Precipitation-runoff Simulation with Neural Network(Case study: Nasa Bam Plain)
Subject Areas : محاسبات نرم در علوم مهندسیmehdi shahrokhi sardoo 1 , mojtaba jafari kermanipour 2
1 - Islamic Azad University Jiroft branch
2 - Faculty of Engineering, Shahid Bahonar University, Kerman
Keywords: rainfall-runoff simulation, artificial neural network, Nasa Bam watershed,
Abstract :
Short-term runoff forecasting is of particular importance due to its direct relationship with how managers interact with life risks caused by floods. In this research, by using artificial neural networks, simulation of rainfall-runoff process has been done on a daily basis in the Nasa Bam watershed.
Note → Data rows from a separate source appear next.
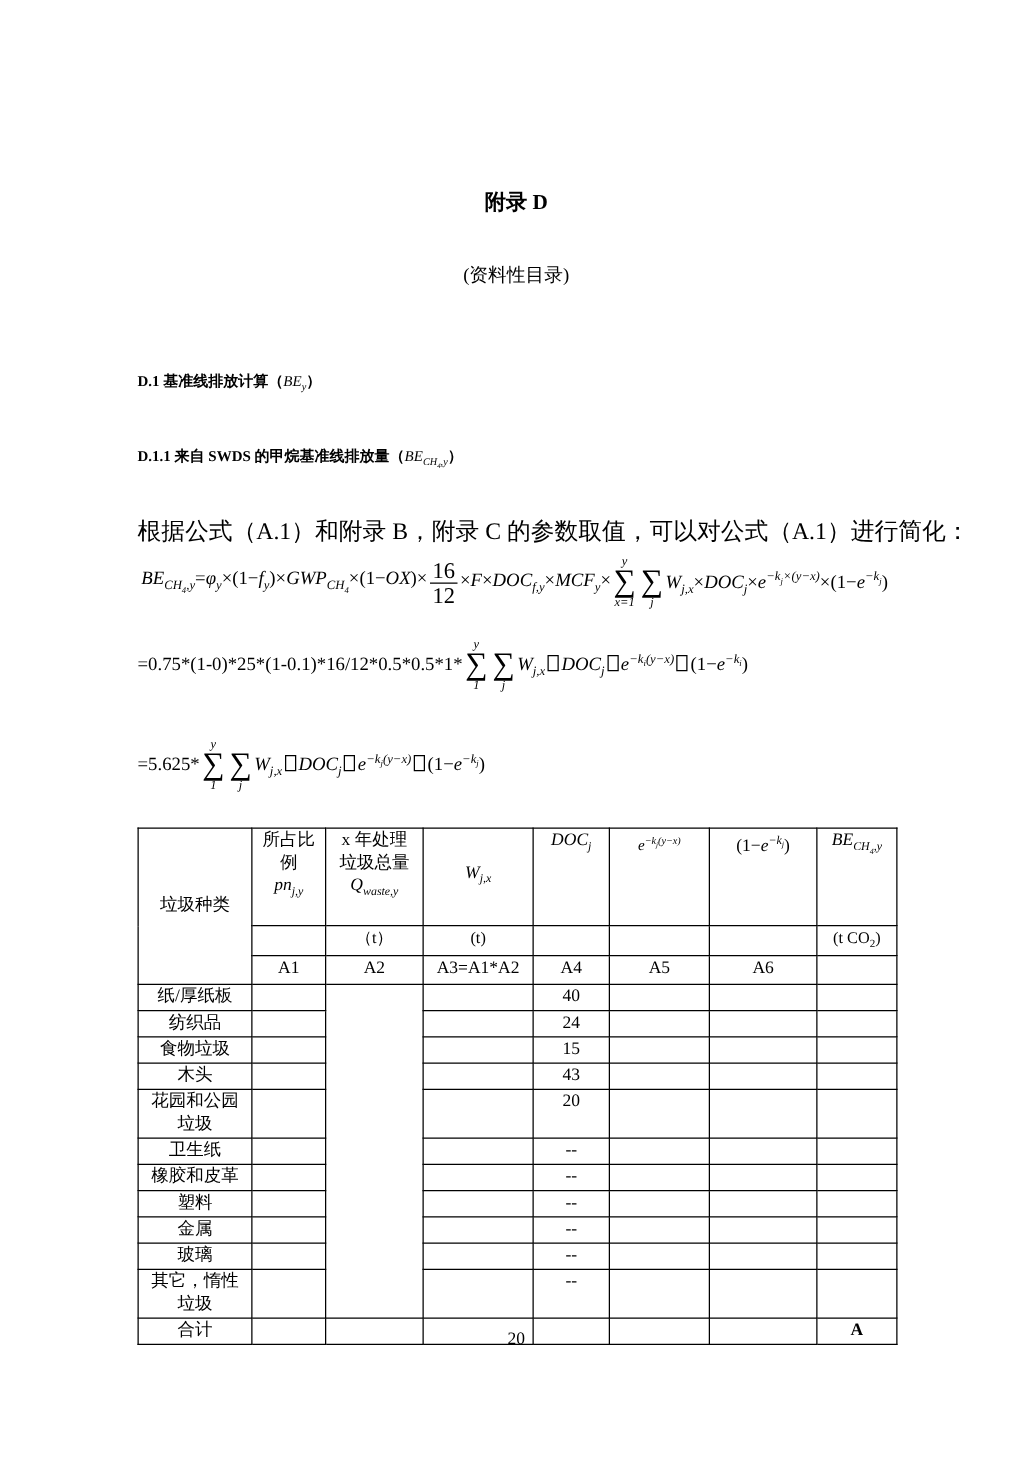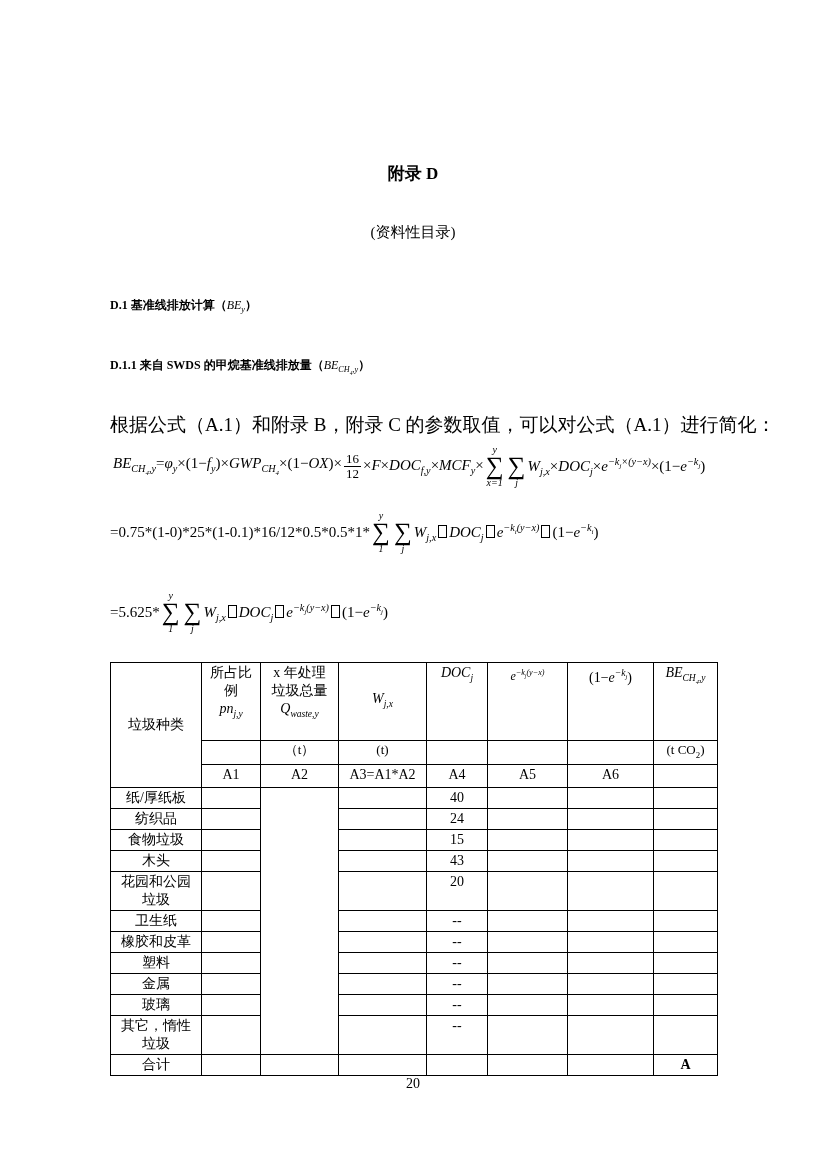--- a/index.html
+++ b/index.html
@@ -1,33 +1,33 @@
 <!DOCTYPE html>
 <html><head>
 <meta charset="utf-8">
 <style>
   html,body{margin:0;padding:0;background:#fff;}
   .page{position:relative;width:826px;height:1169px;background:#ffffff;overflow:hidden;
         font-family:"Liberation Serif","DejaVu Serif",serif;color:#000;}
   .blk{position:absolute;}
-  .center{left:0;width:826px;text-align:center;margin-top:12px;}
+  .center{left:0;width:826px;text-align:center;}
   .b{font-weight:bold;}
   i,.it{font-style:italic;}
   sub{font-size:0.68em;}
   sup{font-size:0.68em;}
   
   .doc-title{font-size:17px;}
   .doc-sub{font-size:15px;}
   .h2{font-size:12px;left:110px;}
   .para{font-size:19px;left:110px;}
   
   .formula{display:flex;align-items:center;white-space:nowrap;font-size:15px;height:58px;}
   .mt{white-space:nowrap;}
   .frac{display:inline-flex;flex-direction:column;align-items:center;line-height:1.05;
-        font-size:13px;margin:0 2px;vertical-align:middle;}
+        font-size:18px;margin:0 2px;vertical-align:middle;}
   .frac .num{border-bottom:1px solid #000;padding:0 2px;}
   .bigsum{display:inline-flex;flex-direction:column;align-items:center;line-height:1;margin:0 2px;}
   .bigsum .lim{font-size:10px;font-style:italic;line-height:1.1;}
   .bigsum .sym{font-size:25px;line-height:0.85;font-style:normal;}
   .tofu{display:inline-block;width:7px;height:11px;border:1px solid #000;margin:0 2px;vertical-align:-1px;}
   
   table.calc{border-collapse:collapse;table-layout:fixed;width:607px;font-size:14px;}
   table.calc td{border:1px solid #000;text-align:center;vertical-align:top;
                 padding:1px 2px;line-height:18px;overflow:hidden;}
   table.calc .hrow td{height:75px;}

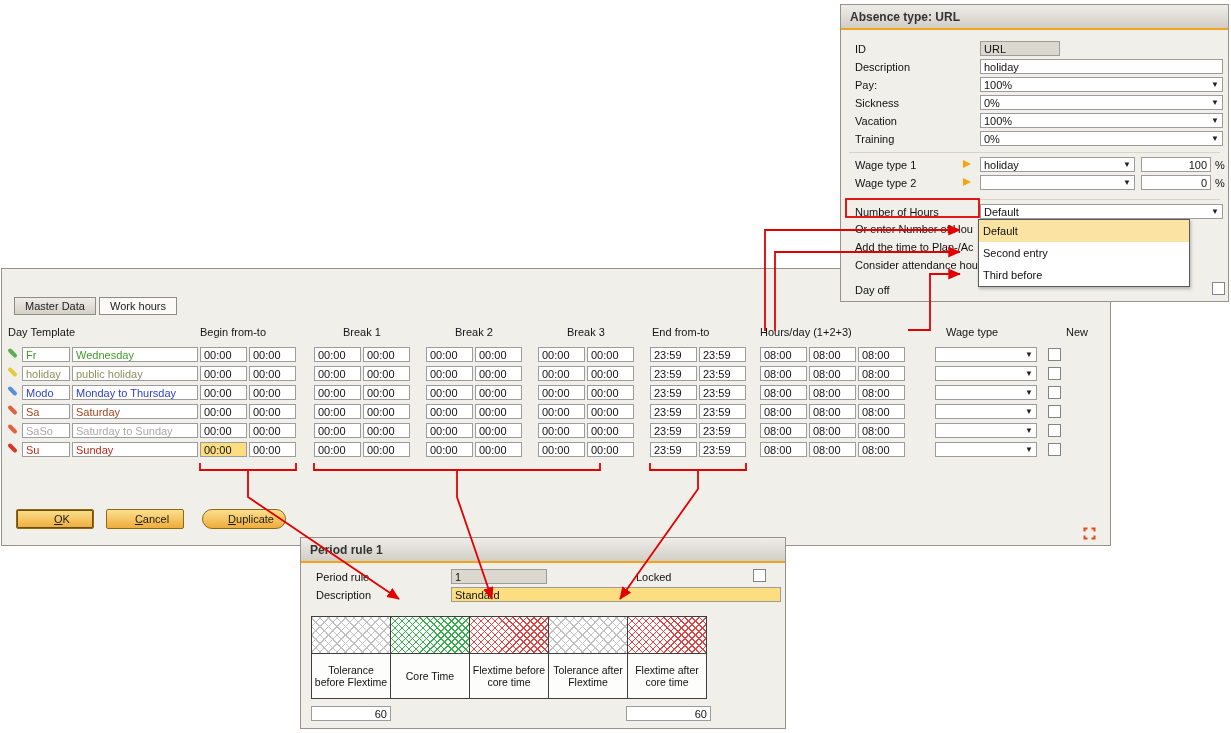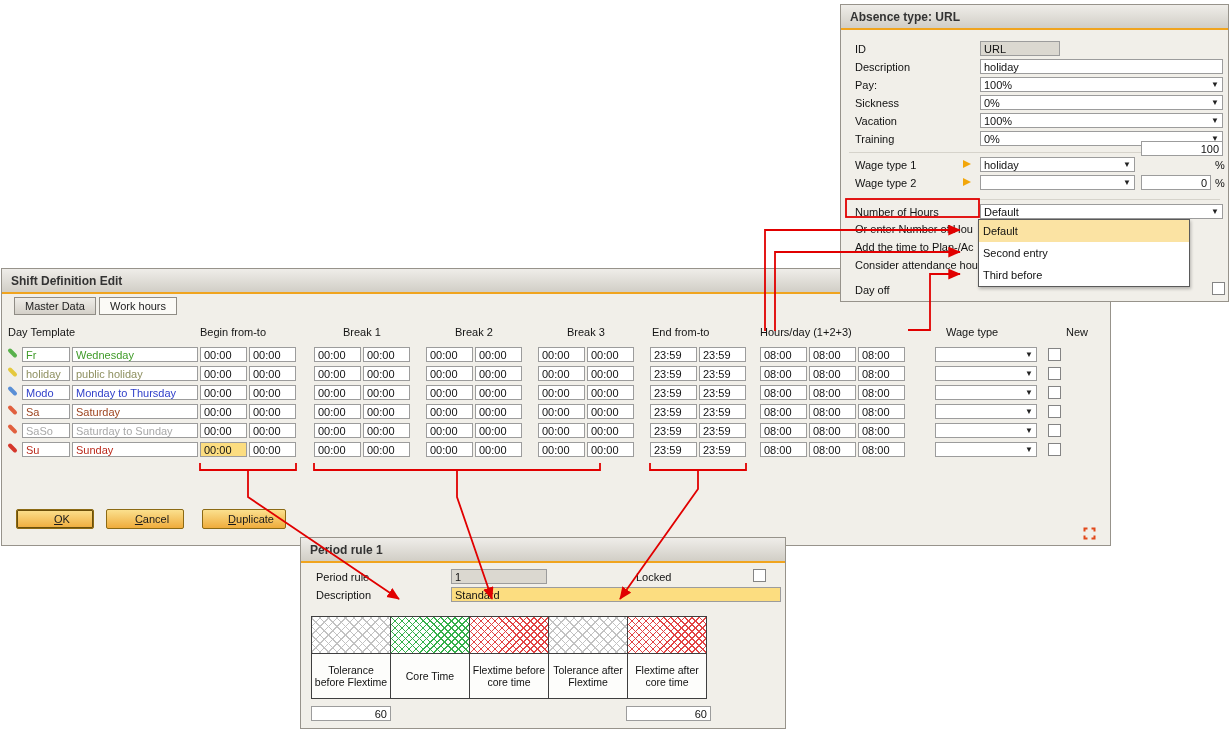--- a/index.html
+++ b/index.html
@@ -58,23 +58,20 @@
   #annotations{position:absolute;left:0;top:0;z-index:60;pointer-events:none;}
   .anno{stroke:#e10000;stroke-width:1.8;fill:none;}
   .sep{position:absolute;height:1px;background:#d6d3cb;}
 </style>
 </head>
 <body>
 
 <div id="canvas">
 
   <section class="window" id="shift-window" style="left:1px;top:268px;width:1110px;height:278px;z-index:5;">
-    <div class="titlebar">
-      <span>Shift Definition Edit</span>
-    </div>
     <svg width="13" height="13" viewBox="0 0 13 13" style="position:absolute;left:1081px;top:258px;">
       <path d="M1.5,4.5 L1.5,1.5 L4.5,1.5 M8.5,1.5 L11.5,1.5 L11.5,4.5 M11.5,8.5 L11.5,11.5 L8.5,11.5 M4.5,11.5 L1.5,11.5 L1.5,8.5" fill="none" stroke="#e2491b" stroke-width="2"></path>
     </svg>
   <div class="tab" style="left: 12px;">Master Data</div>
       <div class="tab active" style="left: 97px;">Work hours</div>
       <div class="col-header" style="left: 6px; top: 57px;">Day Template</div>
       <div class="col-header" style="left: 198px; top: 57px;">Begin from-to</div>
       <div class="col-header" style="left: 341px; top: 57px;">Break 1</div>
       <div class="col-header" style="left: 453px; top: 57px;">Break 2</div>
       <div class="col-header" style="left: 565px; top: 57px;">Break 3</div>
@@ -383,21 +380,21 @@
       <div class="input" style="left: 856px; top: 173px; width: 47px;">
         <div class="val">08:00</div>
       </div>
       <div class="input" style="left: 933px; top: 173px; width: 102px;">
         <div class="val"></div>
         <div class="dd">▼</div>
       </div>
       <div class="checkbox" style="left: 1046px; top: 174px;"></div>
       <div class="btn default" style="left: 14px; top: 240px; width: 78px;">OK</div>
       <div class="btn" style="left: 104px; top: 240px; width: 78px;">Cancel</div>
-      <div class="btn" style="left: 200px; top: 240px; width: 84px;">Duplicate</div>
+      <div class="btn" style="left: 200px; top: 240px; width: 84px; border-radius: 10px;">Duplicate</div>
     </section>
 
   <section class="window" id="absence-window" style="left:840px;top:4px;width:389px;height:298px;z-index:10;">
     <div class="titlebar">
       <span>Absence type: URL</span>
     </div>
     <div class="sep" style="left:8px;right:8px;top:147px;"></div>
     <div class="sep" style="left:8px;right:8px;top:194px;"></div>
   <div class="label" style="left: 14px; top: 38px;">ID</div>
       <div class="input gray" style="left: 139px; top: 36px; width: 80px;">
@@ -426,21 +423,21 @@
       <div class="input" style="left: 139px; top: 126px; width: 243px;">
         <div class="val">0%</div>
         <div class="dd">▼</div>
       </div>
       <div class="label" style="left: 14px; top: 154px;">Wage type 1</div>
       <div class="link-arrow" style="left: 122px; top: 155px;"></div>
       <div class="input" style="left: 139px; top: 152px; width: 155px;">
         <div class="val">holiday</div>
         <div class="dd">▼</div>
       </div>
-      <div class="input right" style="left: 300px; top: 136px; width: 82px;">
+      <div class="input right" style="left: 300px; top: 152px; width: 70px;">
         <div class="val">100</div>
       </div>
       <div class="label" style="left: 374px; top: 154px;">%</div>
       <div class="label" style="left: 14px; top: 172px;">Wage type 2</div>
       <div class="link-arrow" style="left: 122px; top: 173px;"></div>
       <div class="input" style="left: 139px; top: 170px; width: 155px;">
         <div class="val"></div>
         <div class="dd">▼</div>
       </div>
       <div class="input right" style="left: 300px; top: 170px; width: 70px;">

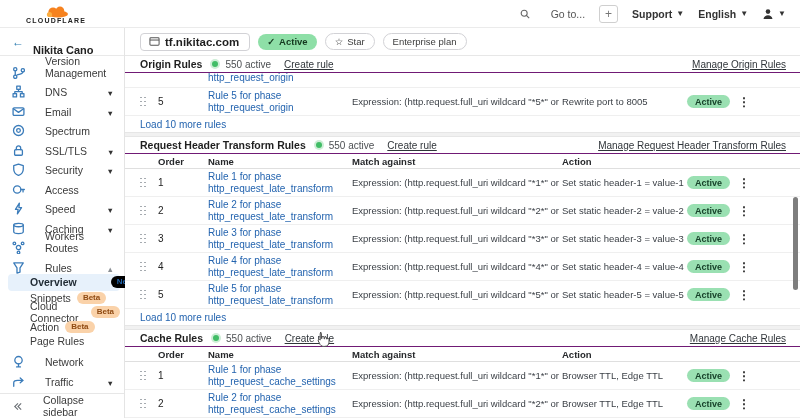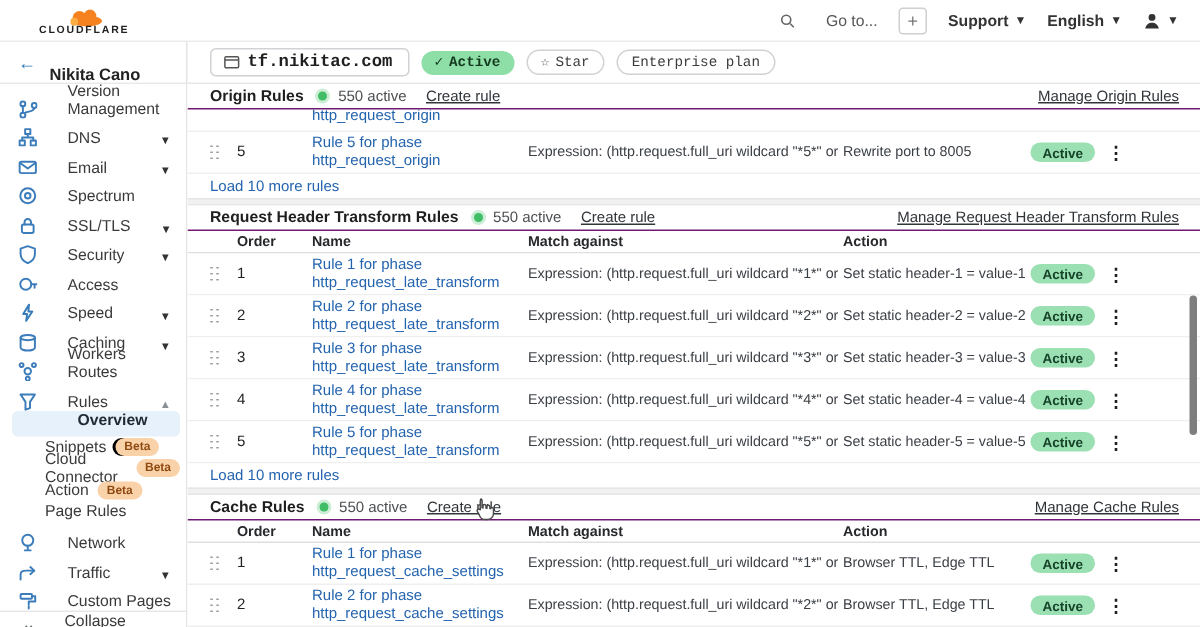--- a/index.html
+++ b/index.html
@@ -24,31 +24,31 @@
 
   
   .account-row { height:28px; display:flex; align-items:center; gap:9px; padding:0 10px 0 12px; border-bottom:1px solid #e9e9e9; }
   .back-arrow { color:#2c7cb0; font-size:12px; }
   .account-name { font-weight:bold; font-size:11px; color:#222;margin-top:16px; }
   .nav { padding-top:3px; display:flex; flex-direction:column; flex:1; }
   .nav-item { height:19.5px; display:flex; align-items:flex-end; padding:0 10px 0 12px; gap:20px; font-size:10.5px; color:#3a3a3a; cursor:pointer; }
   .nav-item .ico { width:13px; height:13px; display:flex; align-items:center; justify-content:center; color:#3b7cba; flex:none; }
   .nav-item .chev { margin-left:auto; font-size:7.5px; color:#333; }
   .sub-item { height:14.5px; display:flex; align-items:center; margin:0 4px 0 8px; padding-left:22px; gap:6px; font-size:10.5px; color:#3a3a3a; border-radius:4px; cursor:pointer; }
-  .sub-item.selected { background:#e7f1fb; font-weight:bold; color:#1f2a33; height:17px;flex-direction:column; }
+  .sub-item.selected { background:#e7f1fb; font-weight:bold; color:#1f2a33; height:17px; }
   .pill-badge { font-size:8px; font-weight:bold; padding:1px 6px; border-radius:8px; line-height:1.3; }
   .pill-new { background:#000000; color:#2263a9;margin-left:28px; }
   .pill-beta { background:#fad2a9; color:#8f4a12; }
   .sidebar-bottom { margin-top:auto; }
   .sb-divider { border-top:1px solid #e7e7e7; }
   .collapse-row { height:24px; display:flex; align-items:center; gap:20px; padding:0 12px; font-size:10.5px; color:#3a3a3a; cursor:pointer; }
   .collapse-row .ico { color:#6b7075; }
 
   
-  .domainbar { height:28px; display:flex; align-items:center; gap:8px; padding:0 0 0 15px; border-bottom:1px solid #e7e7e7;font-family:Liberation Mono, monospace; }
+  .domainbar { height:28px; display:flex; align-items:center; gap:8px; padding:0 0 0 15px; border-bottom:1px solid #e7e7e7; }
   .domain-box { display:flex; align-items:center; gap:5px; border:1px solid #d2d2d6; border-radius:4px; padding:2px 10px 2px 8px; font-size:11.5px; font-weight:bold; color:#1f1f1f; background:#fff; }
   .domain-box .ico { color:#555; display:flex; }
   .badge-active { display:flex; align-items:center; gap:4px; background:#8edfa7; color:#14391f; font-size:9.5px; font-weight:bold; border-radius:10px; padding:2.5px 9px; }
   .badge-outline { display:flex; align-items:center; gap:4px; border:1px solid #d2d2d6; color:#3c3c3c; font-size:9.5px; border-radius:10px; padding:2px 9px; background:#fff; }
 
   
   .content { flex:1; overflow:hidden; position:relative; background:#fff; }
   .section-header { height:17px; display:flex; align-items:center; padding:0 14px 0 15px; border-bottom:1px solid #701a75; background:#fff; }
   .section-title { font-size:10.5px; font-weight:bold; color:#1f1f1f; }
   .status-dot { width:6px; height:6px; border-radius:50%; background:#41bd66; box-shadow:0 0 0 2px #cdeed6; margin:0 7px 0 10px; }
@@ -272,29 +272,20 @@
           <div class="nav-item">
             <span class="ico">
               <svg class="icon" width="13" height="13" viewBox="0 0 12 12">
                 <path d="M1.6 10.4V7.2c0-1.8 1.6-2.2 3.4-2.2h5" fill="none" stroke="currentColor" stroke-width="1.2" stroke-linecap="round" stroke-linejoin="round"></path>
                 <path d="M7.6 2.8L10 5 7.6 7.2" fill="none" stroke="currentColor" stroke-width="1.2" stroke-linecap="round" stroke-linejoin="round"></path>
               </svg>
             </span>
             <span>Traffic</span>
             <span class="chev">▼</span>
           </div>
-          <div class="nav-item">
-            <span class="ico">
-              <svg class="icon" width="13" height="13" viewBox="0 0 12 12">
-                <rect x="1.6" y="1.8" width="7" height="3" rx=".6" fill="none" stroke="currentColor" stroke-width="1.2" stroke-linecap="round" stroke-linejoin="round"></rect>
-                <path d="M8.6 3.2h2v3.2H6.6v2M6.6 9.4v1.4" fill="none" stroke="currentColor" stroke-width="1.2" stroke-linecap="round" stroke-linejoin="round"></path>
-              </svg>
-            </span>
-            <span>Custom Pages</span>
-          </div>
         </div>
       <div class="sidebar-bottom">
         <div class="sb-divider"></div>
         <div class="collapse-row">
           <span class="ico">
             <svg class="icon" width="11" height="11" viewBox="0 0 12 12">
                 <path d="M6.5 2.5L3 6l3.5 3.5M10 2.5L6.5 6 10 9.5" fill="none" stroke="#6b7075" stroke-width="1.2"></path>
               </svg>
           </span>
           <span>Collapse sidebar</span>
In order to predict the future process of using the water resources of the mentioned plain, different combinations of rainfall and temperature data and discharge and discharge difference of two consecutive days were used. The number of hidden layer neurons in the neural network varied between 2 and 10 neurons. The statistical criteria of root mean square error RMSE, mean absolute value of error MAE and correlation coefficient R were used to evaluate and compare the performance of neural networks in runoff forecasting. The results showed that by having 2 inputs and feedforward neural network or 1 input and newrbe network, the best performance was achieved and the rainfall-runoff process was predicted with higher accuracy.